Cruceros: remedios para evitar el mareo

Uno de los grandes obstáculos por los que muchos viajeros no se atreven a hacer un crucero es el miedo a marearse. Ni siquiera las mil y un ventajas y atractivos que ofrecen este tipo de viajes logran convencerles. Algunos han sufrido ya molestias y mareos en algún trayecto en ferry y no quieren volver a pasar por esto.

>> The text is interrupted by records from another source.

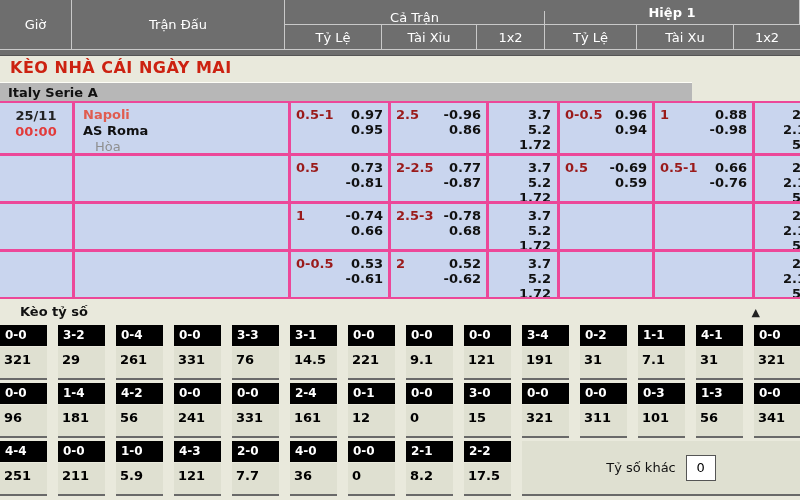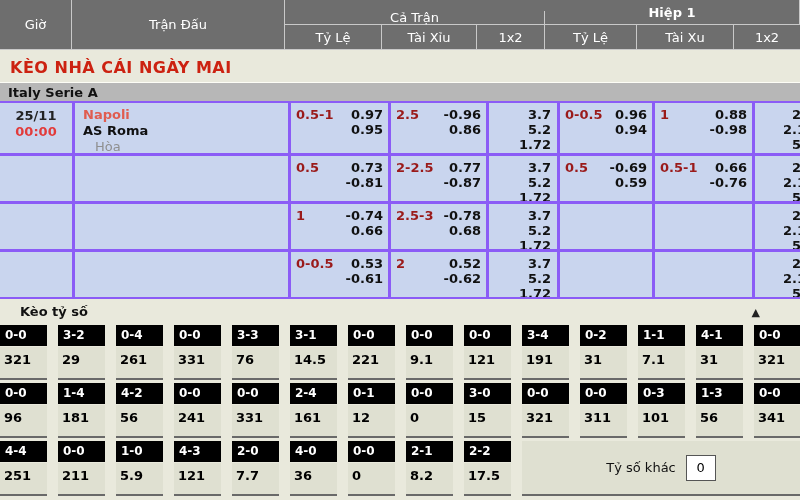--- a/index.html
+++ b/index.html
@@ -11,7 +11,7 @@
     background:linear-gradient(to right,#2438c8 0 40%,#2e8b2e 40% 100%);}
 
   
-  .hdr{position:absolute;top:0;left:0;width:800px;height:50px;
+  .hdr{position:absolute;top:0;left:0;width:800px;height:56px;
     display:grid;grid-template-columns:72px 213px 97px 95px 68px 92px 97px 66px;
     grid-template-rows:25px 25px;background:#6e6e6e;border-bottom:1px solid #555;box-sizing:border-box;}
   .hc{color:#fff;font-size:13px;display:flex;align-items:center;justify-content:center;

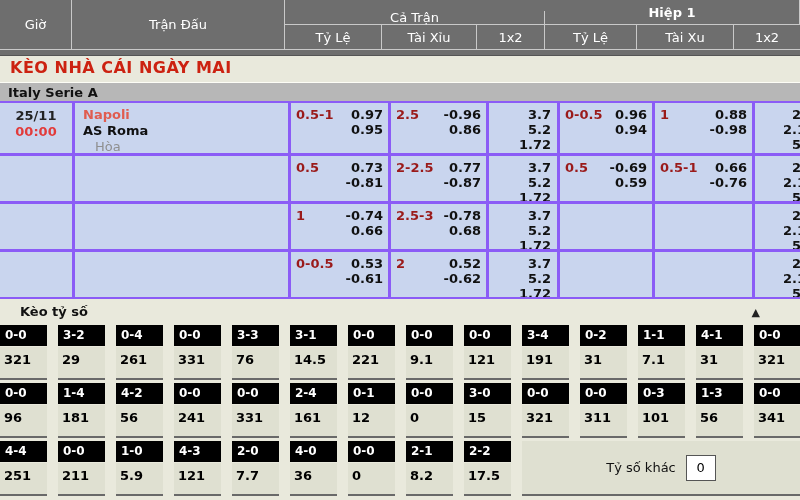--- a/index.html
+++ b/index.html
@@ -26,7 +26,7 @@
     color:#cc2211;font-size:16px;font-weight:bold;padding:8px 0 0 10px;box-sizing:border-box;letter-spacing:.5px;}
 
   
-  .league{position:absolute;top:82px;left:0;width:800px;height:19px;background:#b7b7b7;
+  .league{position:absolute;top:82px;left:0;width:692px;height:19px;background:#b7b7b7;
     font-size:13px;font-weight:bold;color:#111;line-height:19px;padding-left:8px;box-sizing:border-box;
     border-top:1px solid #fdfdf6;}
 

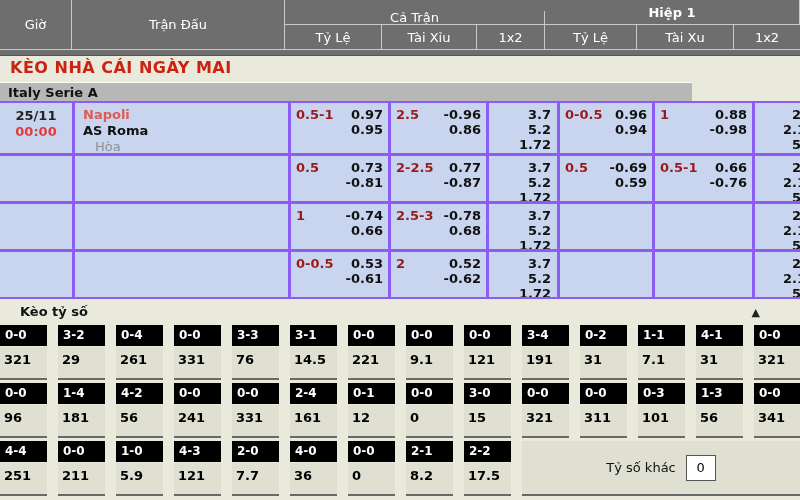--- a/index.html
+++ b/index.html
@@ -31,7 +31,7 @@
     border-top:1px solid #fdfdf6;}
 
   
-  .odds{position:absolute;top:101px;left:0;width:800px;background:#8b5cf6;
+  .odds{position:absolute;top:101px;left:0;width:800px;background:#ec4899;
     display:grid;grid-template-columns:72px 213px 97px 95px 68px 92px 97px 66px;
     grid-template-rows:50px 45px 45px 45px;gap:3px;padding:2px 0;box-sizing:border-box;}
   .oc{background:#c9d5ee;font-size:13px;font-weight:bold;color:#111;box-sizing:border-box;overflow:hidden;}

Antes que nada hay que decir que nada tiene que ver un viaje en ferry que en un gran buque como el que usan los cruceros. Estos son embarcaciones tan grandes y estables que resulta casi imposible sentir que el barco se mueve, el balanceo es casi imperceptible, incluso cuando el mar no está en sus mejores condiciones. Pero además, para mayor tranquilidad, existen muchos trucos para evitar el mareo y poder disfrutar de la travesía. He aquí algunos de ellos:

En primer lugar, a la hora de contratar el crucero es conveniente elegir un barco equipado con estabilizadores. Hay un pequeño truco para no equivocarse: fijarse en el año de la construcción de la nave, ya que todos los barcos construidos después del año 2000 incorporan de forma obligatoria esta tecnología anti-balanceo. Estos “estabilizadores” son en realidad dos o cuatro grandes alas que se despliegan bajo el casco y equilibran el movimiento en condiciones de fuerte oleaje.

Ya en el barco, para los propensos al mareo son preferibles los camarotes interiores y las cubiertas inferiores. La razón es simple: si hay balanceo, se notará más en los extremos del barco.

Y ahora vamos con los remedios clásicos anti-mareo. Uno de ellos son las manzanas verdes, que normalmente son distribuidos entre el pasaje por la tripulación cuando se avecina una tormenta. Un viejo remedio marinero que funciona. Otro, tan simple como efectivo, es el de respirar la brisa marina, que no sólo frena las náuseas sino que despeja las vías respiratorias y calma los dolores de cabeza. Y si todo eso no basta, todavía nos queda la Biodramina y otros medicamentos.